(Activity): Of the material below, only the lines from the line containing "subtotal: 1760.00 -> 1659.50" down to the line containing "Christmas Ribbon Assortment" belong in the answer, written out exactly.

╔══

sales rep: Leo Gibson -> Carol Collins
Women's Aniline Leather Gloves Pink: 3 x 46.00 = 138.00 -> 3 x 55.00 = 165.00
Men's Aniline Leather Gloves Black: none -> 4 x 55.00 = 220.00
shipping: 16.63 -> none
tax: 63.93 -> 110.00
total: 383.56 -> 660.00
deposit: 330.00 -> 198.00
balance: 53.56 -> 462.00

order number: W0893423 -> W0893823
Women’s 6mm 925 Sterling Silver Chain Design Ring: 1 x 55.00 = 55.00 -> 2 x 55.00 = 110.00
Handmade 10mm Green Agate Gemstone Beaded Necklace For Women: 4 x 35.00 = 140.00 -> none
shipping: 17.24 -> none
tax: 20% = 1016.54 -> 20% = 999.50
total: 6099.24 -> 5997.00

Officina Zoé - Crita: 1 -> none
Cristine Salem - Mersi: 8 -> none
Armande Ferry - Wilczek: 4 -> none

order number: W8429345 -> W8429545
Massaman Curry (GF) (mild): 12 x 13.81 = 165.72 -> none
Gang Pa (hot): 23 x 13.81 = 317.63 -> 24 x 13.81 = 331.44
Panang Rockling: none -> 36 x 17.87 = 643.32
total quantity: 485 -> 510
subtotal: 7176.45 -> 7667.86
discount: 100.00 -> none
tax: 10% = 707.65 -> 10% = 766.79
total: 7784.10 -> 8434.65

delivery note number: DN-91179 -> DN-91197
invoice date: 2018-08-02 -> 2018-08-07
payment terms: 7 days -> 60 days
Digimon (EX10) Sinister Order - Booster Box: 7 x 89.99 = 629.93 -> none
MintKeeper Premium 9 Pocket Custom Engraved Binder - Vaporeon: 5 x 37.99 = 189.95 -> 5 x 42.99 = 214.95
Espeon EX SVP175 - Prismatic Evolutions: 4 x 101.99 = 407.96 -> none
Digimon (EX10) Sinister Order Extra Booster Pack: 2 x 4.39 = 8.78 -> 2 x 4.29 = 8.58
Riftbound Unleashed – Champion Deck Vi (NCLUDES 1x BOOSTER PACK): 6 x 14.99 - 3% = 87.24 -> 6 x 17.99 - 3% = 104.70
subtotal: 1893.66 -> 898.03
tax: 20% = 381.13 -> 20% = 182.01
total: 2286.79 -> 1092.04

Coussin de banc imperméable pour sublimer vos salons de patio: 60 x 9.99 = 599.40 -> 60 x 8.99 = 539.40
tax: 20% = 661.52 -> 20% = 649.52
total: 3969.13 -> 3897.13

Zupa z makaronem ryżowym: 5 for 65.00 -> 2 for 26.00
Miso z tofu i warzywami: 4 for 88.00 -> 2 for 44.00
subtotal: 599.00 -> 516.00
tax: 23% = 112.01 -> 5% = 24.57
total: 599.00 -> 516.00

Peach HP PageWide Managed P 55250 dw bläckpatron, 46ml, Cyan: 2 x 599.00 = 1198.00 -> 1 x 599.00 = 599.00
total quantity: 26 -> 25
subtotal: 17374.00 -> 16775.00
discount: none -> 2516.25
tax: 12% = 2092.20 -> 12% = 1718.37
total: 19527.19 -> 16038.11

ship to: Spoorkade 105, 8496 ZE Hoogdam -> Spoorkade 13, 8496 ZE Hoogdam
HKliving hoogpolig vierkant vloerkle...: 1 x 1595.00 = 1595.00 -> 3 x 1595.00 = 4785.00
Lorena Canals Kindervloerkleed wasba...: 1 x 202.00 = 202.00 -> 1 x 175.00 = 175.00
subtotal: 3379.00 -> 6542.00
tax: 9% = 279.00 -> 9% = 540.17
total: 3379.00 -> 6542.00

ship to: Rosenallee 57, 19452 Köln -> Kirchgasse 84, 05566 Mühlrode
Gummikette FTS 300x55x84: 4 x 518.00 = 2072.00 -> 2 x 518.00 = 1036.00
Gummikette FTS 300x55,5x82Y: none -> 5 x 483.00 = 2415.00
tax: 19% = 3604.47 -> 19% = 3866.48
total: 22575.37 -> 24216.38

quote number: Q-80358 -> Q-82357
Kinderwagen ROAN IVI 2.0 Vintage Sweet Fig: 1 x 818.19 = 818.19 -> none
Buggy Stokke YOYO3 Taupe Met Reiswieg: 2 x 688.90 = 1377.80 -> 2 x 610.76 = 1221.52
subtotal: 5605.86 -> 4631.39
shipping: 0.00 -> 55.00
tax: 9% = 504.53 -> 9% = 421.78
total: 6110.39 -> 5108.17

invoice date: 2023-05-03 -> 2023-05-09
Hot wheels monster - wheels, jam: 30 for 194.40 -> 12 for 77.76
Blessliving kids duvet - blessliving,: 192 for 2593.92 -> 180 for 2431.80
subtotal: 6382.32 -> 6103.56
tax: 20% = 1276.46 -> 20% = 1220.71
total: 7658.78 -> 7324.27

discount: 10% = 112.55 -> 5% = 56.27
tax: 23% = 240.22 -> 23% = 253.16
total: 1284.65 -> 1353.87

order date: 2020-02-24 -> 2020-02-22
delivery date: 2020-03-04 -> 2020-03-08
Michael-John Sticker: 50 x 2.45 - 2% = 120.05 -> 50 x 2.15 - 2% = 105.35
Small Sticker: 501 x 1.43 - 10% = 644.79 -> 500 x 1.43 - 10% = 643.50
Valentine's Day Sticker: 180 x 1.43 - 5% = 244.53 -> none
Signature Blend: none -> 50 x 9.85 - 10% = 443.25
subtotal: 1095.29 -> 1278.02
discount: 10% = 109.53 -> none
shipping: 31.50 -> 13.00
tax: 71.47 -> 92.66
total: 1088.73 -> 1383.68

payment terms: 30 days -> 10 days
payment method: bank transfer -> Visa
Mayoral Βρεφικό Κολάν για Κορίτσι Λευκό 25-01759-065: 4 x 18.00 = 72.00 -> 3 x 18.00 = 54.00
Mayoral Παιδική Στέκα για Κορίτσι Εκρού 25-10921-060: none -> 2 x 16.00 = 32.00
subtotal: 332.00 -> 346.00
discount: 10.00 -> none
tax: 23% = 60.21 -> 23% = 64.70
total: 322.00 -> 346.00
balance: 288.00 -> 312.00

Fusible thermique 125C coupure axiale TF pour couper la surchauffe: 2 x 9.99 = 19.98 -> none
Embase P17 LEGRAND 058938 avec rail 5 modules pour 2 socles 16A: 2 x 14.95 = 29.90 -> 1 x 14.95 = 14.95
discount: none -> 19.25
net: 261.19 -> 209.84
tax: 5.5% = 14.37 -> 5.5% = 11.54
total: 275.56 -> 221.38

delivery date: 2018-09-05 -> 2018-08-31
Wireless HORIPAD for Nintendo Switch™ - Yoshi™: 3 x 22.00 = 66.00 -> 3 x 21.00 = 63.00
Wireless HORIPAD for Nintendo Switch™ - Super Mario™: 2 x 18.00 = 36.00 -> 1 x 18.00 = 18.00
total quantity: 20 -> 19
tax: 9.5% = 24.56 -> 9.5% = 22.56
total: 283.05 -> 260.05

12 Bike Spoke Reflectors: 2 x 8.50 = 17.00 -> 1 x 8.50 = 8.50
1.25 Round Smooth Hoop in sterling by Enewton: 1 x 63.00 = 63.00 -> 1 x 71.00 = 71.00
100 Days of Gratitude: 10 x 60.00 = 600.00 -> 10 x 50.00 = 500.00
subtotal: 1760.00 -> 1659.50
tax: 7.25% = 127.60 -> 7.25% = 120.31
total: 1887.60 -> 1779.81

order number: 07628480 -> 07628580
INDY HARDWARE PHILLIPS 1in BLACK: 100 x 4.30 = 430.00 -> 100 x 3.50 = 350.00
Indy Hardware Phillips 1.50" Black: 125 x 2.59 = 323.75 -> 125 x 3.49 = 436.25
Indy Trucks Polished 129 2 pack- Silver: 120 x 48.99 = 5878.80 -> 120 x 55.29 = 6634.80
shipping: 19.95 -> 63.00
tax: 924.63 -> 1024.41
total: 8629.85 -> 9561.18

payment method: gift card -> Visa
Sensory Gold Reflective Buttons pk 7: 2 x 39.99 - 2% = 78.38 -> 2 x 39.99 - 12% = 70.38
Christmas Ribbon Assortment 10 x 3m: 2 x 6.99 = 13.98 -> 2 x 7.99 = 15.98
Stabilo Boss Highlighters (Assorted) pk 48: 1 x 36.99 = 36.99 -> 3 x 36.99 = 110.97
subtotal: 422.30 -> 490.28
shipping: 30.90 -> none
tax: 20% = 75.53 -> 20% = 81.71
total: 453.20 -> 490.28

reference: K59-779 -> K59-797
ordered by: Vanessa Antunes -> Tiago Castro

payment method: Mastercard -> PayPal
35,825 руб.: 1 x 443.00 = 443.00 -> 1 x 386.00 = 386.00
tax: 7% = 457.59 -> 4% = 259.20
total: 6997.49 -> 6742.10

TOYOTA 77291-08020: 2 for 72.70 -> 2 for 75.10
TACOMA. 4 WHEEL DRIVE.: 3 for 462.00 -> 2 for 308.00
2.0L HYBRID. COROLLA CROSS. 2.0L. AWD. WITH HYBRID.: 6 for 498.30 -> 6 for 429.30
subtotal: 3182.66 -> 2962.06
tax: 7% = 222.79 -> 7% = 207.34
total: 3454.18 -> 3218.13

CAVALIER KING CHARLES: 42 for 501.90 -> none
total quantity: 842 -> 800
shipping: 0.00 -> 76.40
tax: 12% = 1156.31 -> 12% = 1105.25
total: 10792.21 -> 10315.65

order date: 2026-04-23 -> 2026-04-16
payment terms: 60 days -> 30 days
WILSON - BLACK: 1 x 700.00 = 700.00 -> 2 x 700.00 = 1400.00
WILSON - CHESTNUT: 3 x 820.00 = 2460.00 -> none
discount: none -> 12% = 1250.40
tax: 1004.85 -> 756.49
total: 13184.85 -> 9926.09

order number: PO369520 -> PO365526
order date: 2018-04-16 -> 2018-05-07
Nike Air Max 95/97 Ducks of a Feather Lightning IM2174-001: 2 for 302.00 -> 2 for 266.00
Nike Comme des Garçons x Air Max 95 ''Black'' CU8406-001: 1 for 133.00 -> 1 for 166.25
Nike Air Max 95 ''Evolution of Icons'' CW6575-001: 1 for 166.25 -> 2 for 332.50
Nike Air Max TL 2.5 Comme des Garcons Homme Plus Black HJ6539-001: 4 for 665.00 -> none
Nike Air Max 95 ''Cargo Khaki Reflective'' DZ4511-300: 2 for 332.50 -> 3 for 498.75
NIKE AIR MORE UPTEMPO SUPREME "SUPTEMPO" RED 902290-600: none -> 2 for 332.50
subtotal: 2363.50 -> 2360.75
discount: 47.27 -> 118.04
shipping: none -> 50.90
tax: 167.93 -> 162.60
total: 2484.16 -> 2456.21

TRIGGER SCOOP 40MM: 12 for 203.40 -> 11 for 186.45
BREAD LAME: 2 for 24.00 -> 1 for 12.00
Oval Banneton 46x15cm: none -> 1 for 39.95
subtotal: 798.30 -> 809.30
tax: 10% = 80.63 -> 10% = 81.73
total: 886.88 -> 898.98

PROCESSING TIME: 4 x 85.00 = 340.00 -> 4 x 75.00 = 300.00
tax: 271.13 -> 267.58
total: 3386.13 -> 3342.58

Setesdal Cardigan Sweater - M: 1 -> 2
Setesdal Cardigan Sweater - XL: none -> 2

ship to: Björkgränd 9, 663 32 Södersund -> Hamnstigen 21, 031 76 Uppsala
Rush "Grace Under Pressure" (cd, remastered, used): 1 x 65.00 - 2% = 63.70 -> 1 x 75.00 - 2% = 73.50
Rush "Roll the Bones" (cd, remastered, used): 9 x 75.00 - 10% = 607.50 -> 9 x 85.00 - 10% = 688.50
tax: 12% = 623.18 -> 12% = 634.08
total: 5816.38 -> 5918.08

╚══

(Output below):
subtotal: 1760.00 -> 1659.50
tax: 7.25% = 127.60 -> 7.25% = 120.31
total: 1887.60 -> 1779.81

order number: 07628480 -> 07628580
INDY HARDWARE PHILLIPS 1in BLACK: 100 x 4.30 = 430.00 -> 100 x 3.50 = 350.00
Indy Hardware Phillips 1.50" Black: 125 x 2.59 = 323.75 -> 125 x 3.49 = 436.25
Indy Trucks Polished 129 2 pack- Silver: 120 x 48.99 = 5878.80 -> 120 x 55.29 = 6634.80
shipping: 19.95 -> 63.00
tax: 924.63 -> 1024.41
total: 8629.85 -> 9561.18

payment method: gift card -> Visa
Sensory Gold Reflective Buttons pk 7: 2 x 39.99 - 2% = 78.38 -> 2 x 39.99 - 12% = 70.38
Christmas Ribbon Assortment 10 x 3m: 2 x 6.99 = 13.98 -> 2 x 7.99 = 15.98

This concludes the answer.